Jackson paused, and said, “Now, what do I mean by that?”

“In the Civil War, it was Julia Ward Howe who organized a women’s peace movement against the war. Mother’s Day was not about red roses and greetings cards for mothers. It was a women’s day — mother’s call — for peace. There was such hostility toward that from men, calling women all kinds of names. So, women were traditionally more in favor of peace, and more inclined toward ending slavery. Frederick Douglass joined the Women’s Abolition Movement. So, women were seen as anti-established white male supremacy, which meant their suffrage threatened the anti-democratic ethos.”

The only constancy one can discover through all the beauty and brutality of American history is the collision between the two forces Jackson identifies as central to the war theater over universal franchisement. Identity politics, no matter how much historically illiterate conservatives and obtuse but well-intentioned liberals might want to protest, provides the thematic energy circulating through the American story — a story worth telling only if it traces the steady enlargement of freedom and enhancement of opportunity. The American project means nothing if it is not the multiplication of possible identities that can make claim on American citizenship and leadership.

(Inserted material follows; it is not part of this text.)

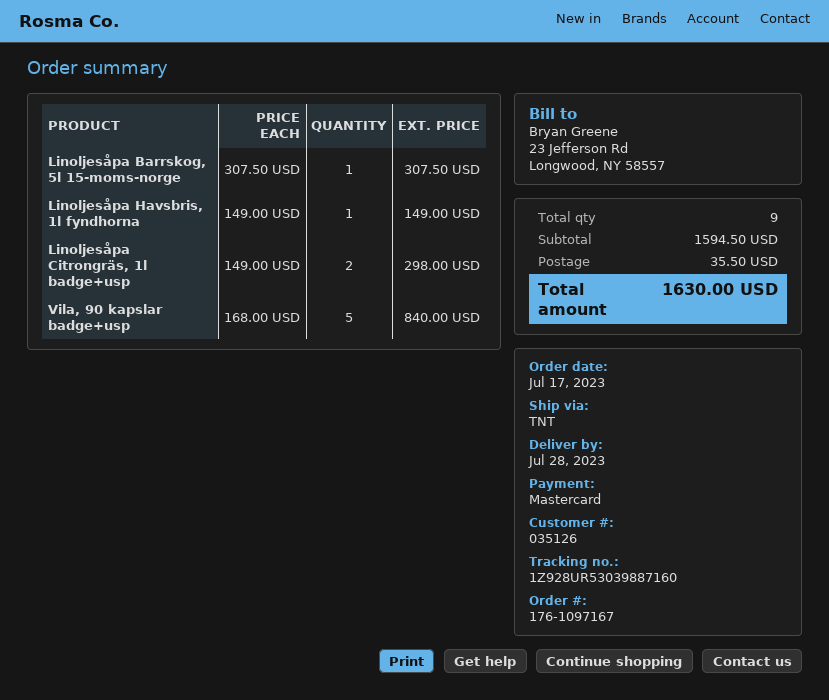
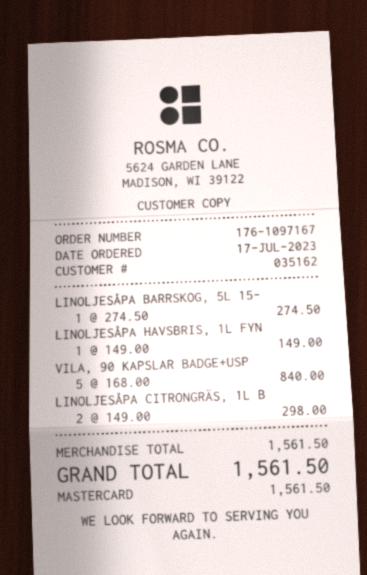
customer number: 035126 -> 035162
Linoljesåpa Barrskog, 5l 15-moms-norge: 1 x 307.50 = 307.50 -> 1 x 274.50 = 274.50
subtotal: 1594.50 -> 1561.50
shipping: 35.50 -> none
total: 1630.00 -> 1561.50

Jesse Jackson is an important author of that story, and he uses his own crucible as testimonial evidence when I ask him to confront the apathy and cynicism of Americans who feel that voting, or traditional politics more broadly, changes nothing.

“I understand the frustration. Someone living in Englewood,” Jackson said in reference to one of Chicago’s most poverty-stricken and crime-ridden neighborhoods, “thinks, ‘I voted for 20 years, and there’s still vacant lots -- still drugs in, guns in, jobs out,’ but change always does take place. I was arrested trying to use a public library. I was arrested trying to use a downtown theater. I was arrested trying to integrate the school board of Chicago. I was arrested with my sons trying to free [Nelson] Mandela. I was arrested trying to get black workers hired to work garbage trucks. So, if you look at what we’ve got in 50 years -- right to vote, EEOC, contract compliance, Medicaid, Affordable Health Care, Environmental Protection Agency -- there’s a whole range of changes that have come our way, but you only appreciate your water when your well runs dry.”

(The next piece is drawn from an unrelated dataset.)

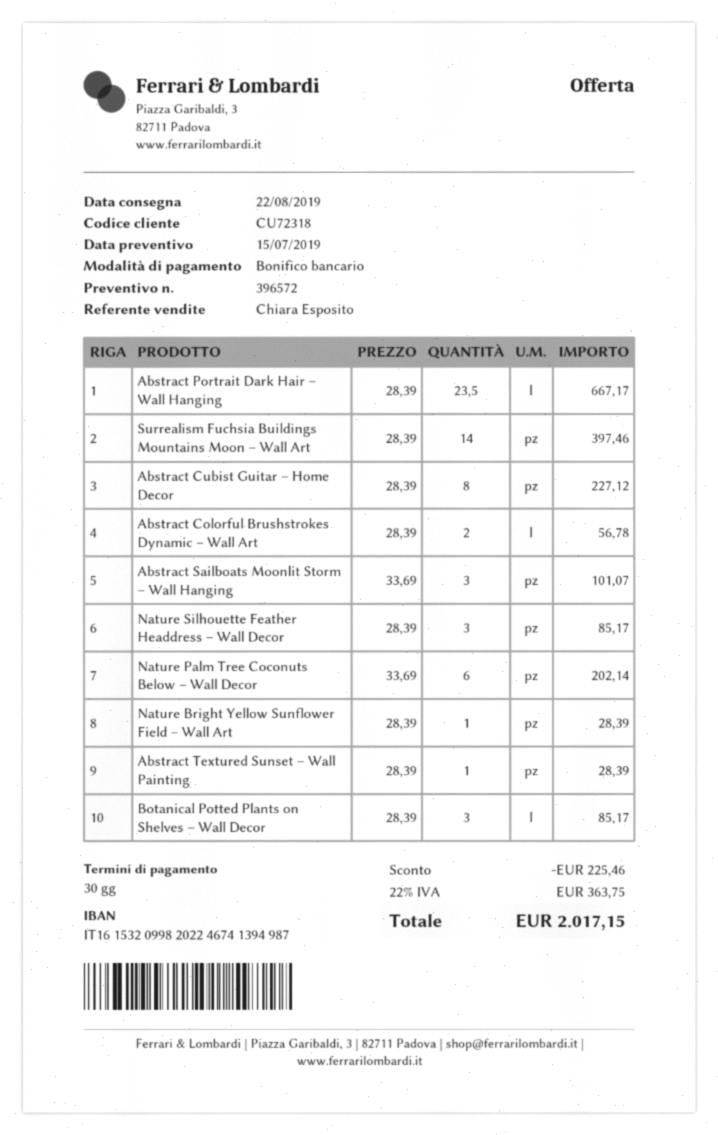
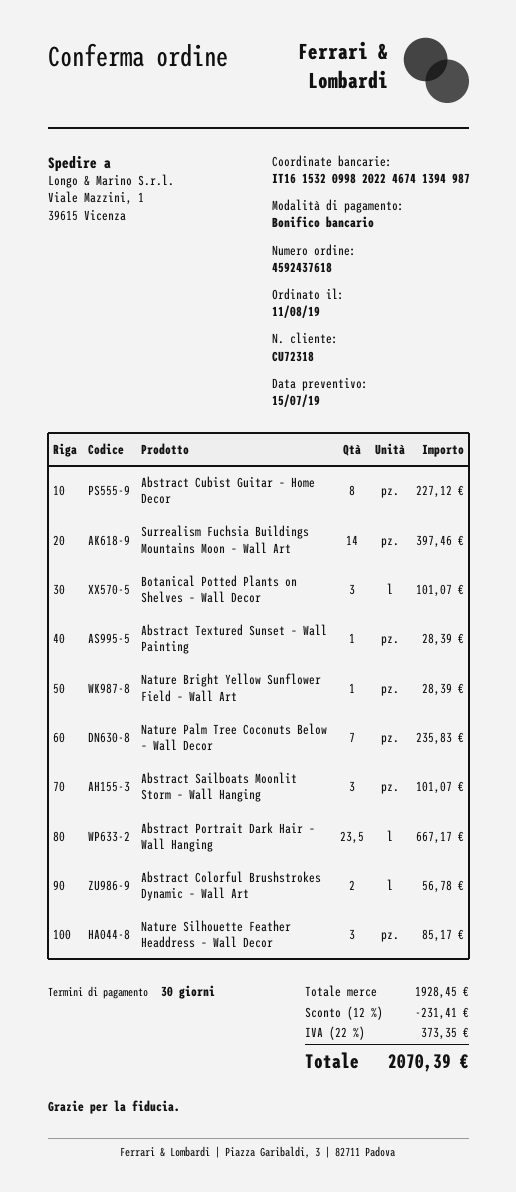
Nature Palm Tree Coconuts Below – Wall Decor: 6 for 202.14 -> 7 for 235.83
Botanical Potted Plants on Shelves – Wall Decor: 3 for 85.17 -> 3 for 101.07
discount: 225.46 -> 231.41
tax: 22% = 363.75 -> 22% = 373.35
total: 2017.15 -> 2070.39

Transitioning into yet another one of his roles -- that of preacher -- he cites the biblical command “count your blessings” as empowerment to beleaguered citizens who worry about the prospect of justice. “You have eyes to see, ears to hear, legs to walk,” he explained. “Once you count all that you have, you run out of numbers. We’ve gone from the bridge in Selma to the White House.”

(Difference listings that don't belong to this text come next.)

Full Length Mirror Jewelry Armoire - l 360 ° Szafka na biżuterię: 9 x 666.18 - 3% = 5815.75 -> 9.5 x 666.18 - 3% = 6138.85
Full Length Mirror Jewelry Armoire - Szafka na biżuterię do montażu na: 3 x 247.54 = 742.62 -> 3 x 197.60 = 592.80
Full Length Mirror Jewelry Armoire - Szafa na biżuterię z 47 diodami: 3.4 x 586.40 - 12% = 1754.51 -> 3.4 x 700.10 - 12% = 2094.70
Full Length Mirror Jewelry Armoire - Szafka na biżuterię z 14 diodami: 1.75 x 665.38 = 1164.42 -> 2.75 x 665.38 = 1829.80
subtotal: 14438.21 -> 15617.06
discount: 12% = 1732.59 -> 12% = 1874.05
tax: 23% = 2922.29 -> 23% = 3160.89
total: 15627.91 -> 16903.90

To consider the blessings of American life, many of them made possible by what Jackson calls “third rail” movements outside the Democratic and Republican Parties — “the train doesn’t move without heat from the third rail” — is to make the fight against contemporary crises of injustice seem much more manageable.

Jackson proposes as repair to a dysfunctional electoral system public financing and a rule prohibiting candidates from raising money from sources outside of their states or districts, depending on if they are seeking statewide office. “A major victory,” as Jackson calls it, is about to take place in Illinois when the state legislature votes for automatic voter registration at the age 18 with a veto-proof majority.

The results of the Rainbow/PUSH commission on voter suppression will likely reveal not a triumph, but a crime — a violation of that which is elemental to the American experiment in self-governance. As Jackson could attest better than most, it is not the first violation, and it certainly will not be the last.

The prideful agency of his famous slogan — “I am somebody” — if transformed into internal inspiration for spiritual combat against morally contemptible rules and rule makers, could actualize his other slogan, “keep hope alive.”


By David Masciotra

David Masciotra is the author of six books, including "Exurbia Now: The Battleground of American Democracy" and "I Am Somebody: Why Jesse Jackson Matters." He has written for the New Republic, Washington Monthly, CrimeReads, No Depression and many other publications about politics, music and literature.